One of these concepts is a purist design philosophy, the other simply a means to an end. When, barely slackening pace, I gracefully left-right-left at high speed through a series of tight bends, feeling for the road on either side with my toes, I'm grateful that the people who designed my bike's chassis thought it wise to get the weight down and put it as close to the road as they could.

Joe Schofield.

Centre of Gravity Commando vs world
 
Might as well be Paul. My boot gets pinched out of folding reset pegs when I get low enough to prevent high sides going too far over board. There is controversy about the bicyclers being a photo shopped pix but I take it as possible. I've considered caster wheels on bar ends but figured they'd just snag and jerk fork. The places I most tested Ms Peel handling extremes is about twice as sharp of bends. I paced them off at about 15 foot radius 120' turns, one after another for 3 miles, known as Jasper Diaster by bike clubs- magazines. This is 1st gear stuff for modern sports bikes, my SV650 included as the fatso tires can't take it faster and no room to drift but within ones lane as blinds in public are deadly anywhere. On Peel I worked up to 55 entry then had to snick 2nd for next one to exit over 65. Only way to change direction vectors that fast is supermotard style using sides of tires to slow from smacking bluff face and at same time fling up right to hook up for next turn set up. Even so I had to really grit teeth to over power Peel's 120 mm dual thread tire at last instant at full lean as she was still in good traction.
3 things can happen then, pulls a sideways wheelie to drop front down in sharper
turn > phase 3, or jerks a hi side just right-time > phase 4, or crash. I've not the power yet to pull off phase 5 turns as on THE Gravel, nor balls enough to test that in public anymore as already a full shift ahead of anything else out there. I truly feel nothing can hook and handle like a tamed isolastic Commando on skinny's.

Here's form video post of what I want to exceed on make over Ms Peel.
phase-steering-topping-out-t8168.html

Centre of Gravity Commando vs world
 
I do not understand why the new CBR1000RR and followed by the new ZX1000 Kawasaki (is that right?) both tout a "mass centralization" theory.
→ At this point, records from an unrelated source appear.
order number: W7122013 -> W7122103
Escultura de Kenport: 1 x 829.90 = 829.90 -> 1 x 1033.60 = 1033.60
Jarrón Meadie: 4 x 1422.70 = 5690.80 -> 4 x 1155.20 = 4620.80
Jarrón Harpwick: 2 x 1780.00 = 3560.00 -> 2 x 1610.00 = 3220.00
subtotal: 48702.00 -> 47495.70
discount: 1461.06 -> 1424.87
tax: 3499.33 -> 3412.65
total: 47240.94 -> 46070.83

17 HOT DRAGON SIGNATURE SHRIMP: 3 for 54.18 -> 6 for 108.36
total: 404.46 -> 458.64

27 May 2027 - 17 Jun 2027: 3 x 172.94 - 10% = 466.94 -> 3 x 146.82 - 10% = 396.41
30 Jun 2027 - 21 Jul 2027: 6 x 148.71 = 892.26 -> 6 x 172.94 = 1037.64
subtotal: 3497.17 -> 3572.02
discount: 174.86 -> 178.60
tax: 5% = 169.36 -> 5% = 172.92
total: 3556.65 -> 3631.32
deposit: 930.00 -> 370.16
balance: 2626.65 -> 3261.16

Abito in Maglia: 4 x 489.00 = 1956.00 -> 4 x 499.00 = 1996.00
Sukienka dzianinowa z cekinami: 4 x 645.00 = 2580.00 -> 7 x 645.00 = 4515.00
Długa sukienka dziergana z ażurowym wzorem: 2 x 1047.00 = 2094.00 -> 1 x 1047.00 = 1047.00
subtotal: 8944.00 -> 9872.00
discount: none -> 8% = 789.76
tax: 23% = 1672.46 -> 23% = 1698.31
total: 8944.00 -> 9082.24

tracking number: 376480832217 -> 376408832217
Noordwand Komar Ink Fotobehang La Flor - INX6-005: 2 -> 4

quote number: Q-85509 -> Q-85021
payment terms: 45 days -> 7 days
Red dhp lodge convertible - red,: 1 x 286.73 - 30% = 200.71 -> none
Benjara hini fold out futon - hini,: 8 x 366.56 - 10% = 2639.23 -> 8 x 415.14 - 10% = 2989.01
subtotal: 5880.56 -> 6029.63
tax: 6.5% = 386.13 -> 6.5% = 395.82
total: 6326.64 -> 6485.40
The above Captain Norton cut/paste quote discusses center of gravity (COG) defined as the center point between tire contact patches. This puts the engine/crankshaft as low as possible without dragging timing or drive cases on the ground.

We can also think of COG as being defined by the center point between the axles (not the tires' contact patches); this puts the engine/crankshaft higher.

To my mind, I see the axles as the axis of the lever; the lever being the motorcycle and the rider's leverage points being the handlebars, seat, and the footpegs. The road's leverage points, against the rider, are the contact patches. We lever the bike around the axis of the center line against the contact patches.

In thinking about the "mass centralization" theory, I see a lot of weight below the axles as useful in rolling the bike around the garage, giving it a lightweight feeling but not so good when I have to lever it over the center line of the axles to lean the bike left or right.

I own a late model CBR1000RR and the thing is scary to heavy at low speed compared to my Commando. The Honda has a lot of weight up high and it gets tipsy, while the Norton is a piece of cake to maneuver at low speeds. At speed, the Honda loses that tipsy feeling; it flicks from side to side effortlessly. I can't say that the Norton is harder to steer from side to side, it flicks easily too.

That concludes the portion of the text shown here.